RECORDS SHOWN below:

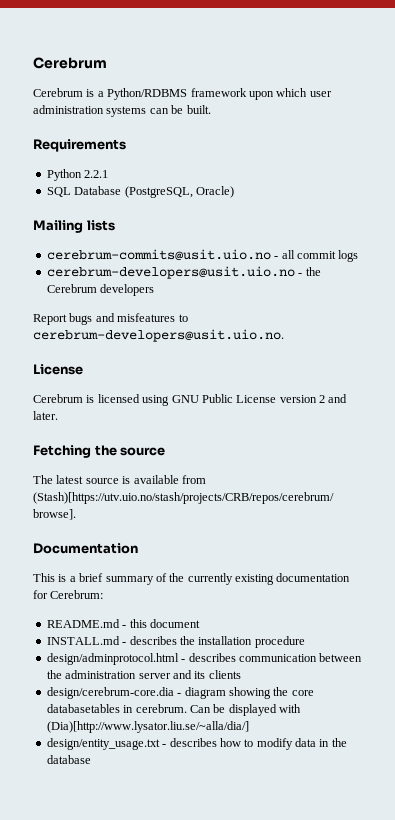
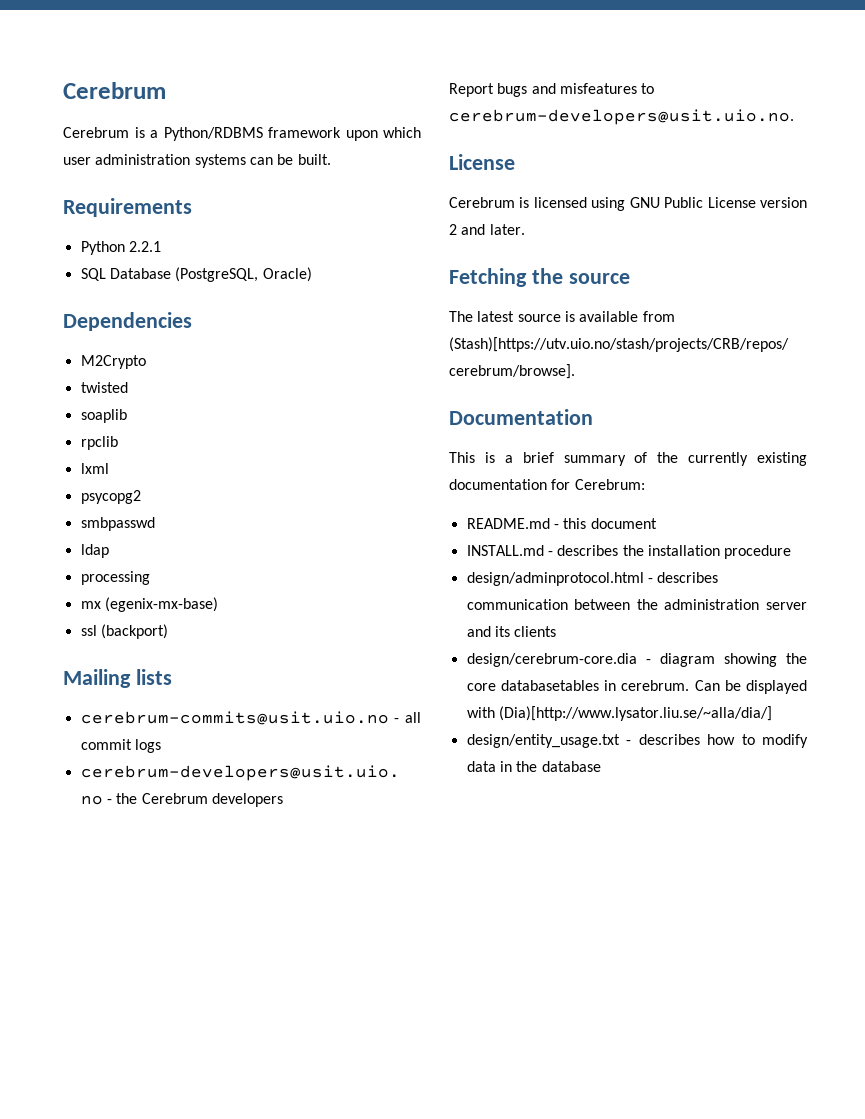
(234, 192) none -> [63,312,192,331] [80,355,146,369] [80,382,128,393] [80,409,127,423] [80,436,118,450] [80,463,109,474] [80,490,141,504] [80,517,155,531] [80,544,109,558] [80,571,150,585] [80,597,218,612] [80,624,168,639] // Dependencies // M2Crypto // twisted // soaplib // rpclib // lxml // psycopg2 // smbpasswd // ldap // processing // mx (egenix-mx-base) // ssl (backport)

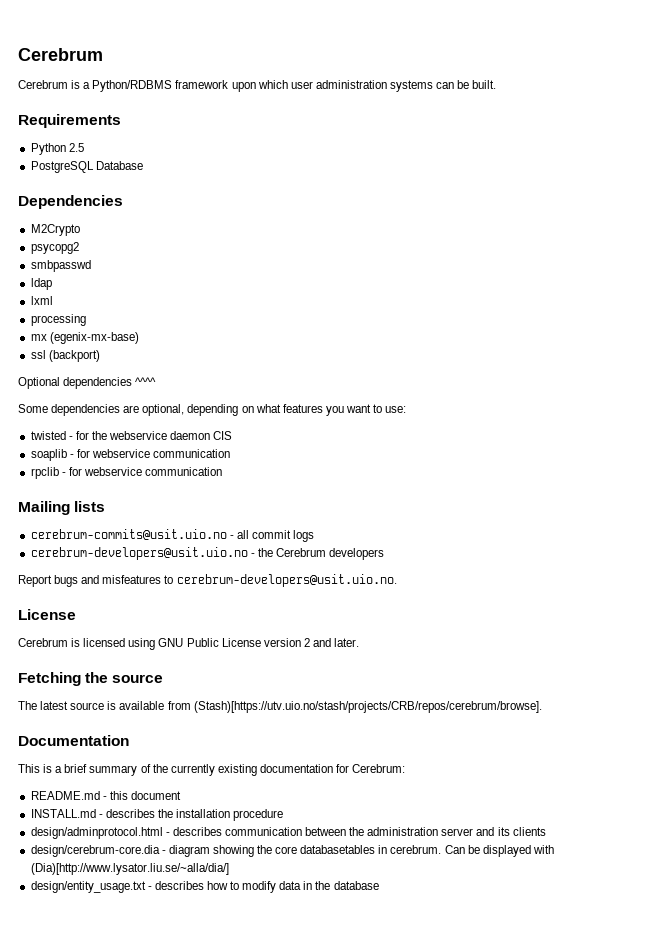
[128,241,161,252] [80,268,106,281] 2.2.1 // SQL -> [68,143,84,152] [30,161,94,173] 2.5 // PostgreSQL
[175,267,312,282] (PostgreSQL, Oracle) -> (143, 165) none
[80,382,128,393] [80,409,127,423] [80,436,118,450] [80,463,109,474] // twisted // soaplib // rpclib // lxml -> (80, 230) none
(109, 551) none -> [30,296,53,305] // lxml
(168, 631) none -> [18,377,157,389] [18,404,407,416] [30,431,233,440] [30,449,231,461] [30,467,223,479] // Optional dependencies ^^^^ // Some dependencies are optional, depending on what features you want to use: // twisted - for the webservice daemon CIS // soaplib - for webservice communication // rpclib - for webservice communication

End of RECORDS SHOWN.

WHAT YOU HAVE TO DO: Copy out all the data exactly. No images belong in the copy.

YOUR SOLUTION:
(234, 192) none -> [63,312,192,331] [80,355,146,369] [80,382,128,393] [80,409,127,423] [80,436,118,450] [80,463,109,474] [80,490,141,504] [80,517,155,531] [80,544,109,558] [80,571,150,585] [80,597,218,612] [80,624,168,639] // Dependencies // M2Crypto // twisted // soaplib // rpclib // lxml // psycopg2 // smbpasswd // ldap // processing // mx (egenix-mx-base) // ssl (backport)

[128,241,161,252] [80,268,106,281] 2.2.1 // SQL -> [68,143,84,152] [30,161,94,173] 2.5 // PostgreSQL
[175,267,312,282] (PostgreSQL, Oracle) -> (143, 165) none
[80,382,128,393] [80,409,127,423] [80,436,118,450] [80,463,109,474] // twisted // soaplib // rpclib // lxml -> (80, 230) none
(109, 551) none -> [30,296,53,305] // lxml
(168, 631) none -> [18,377,157,389] [18,404,407,416] [30,431,233,440] [30,449,231,461] [30,467,223,479] // Optional dependencies ^^^^ // Some dependencies are optional, depending on what features you want to use: // twisted - for the webservice daemon CIS // soaplib - for webservice communication // rpclib - for webservice communication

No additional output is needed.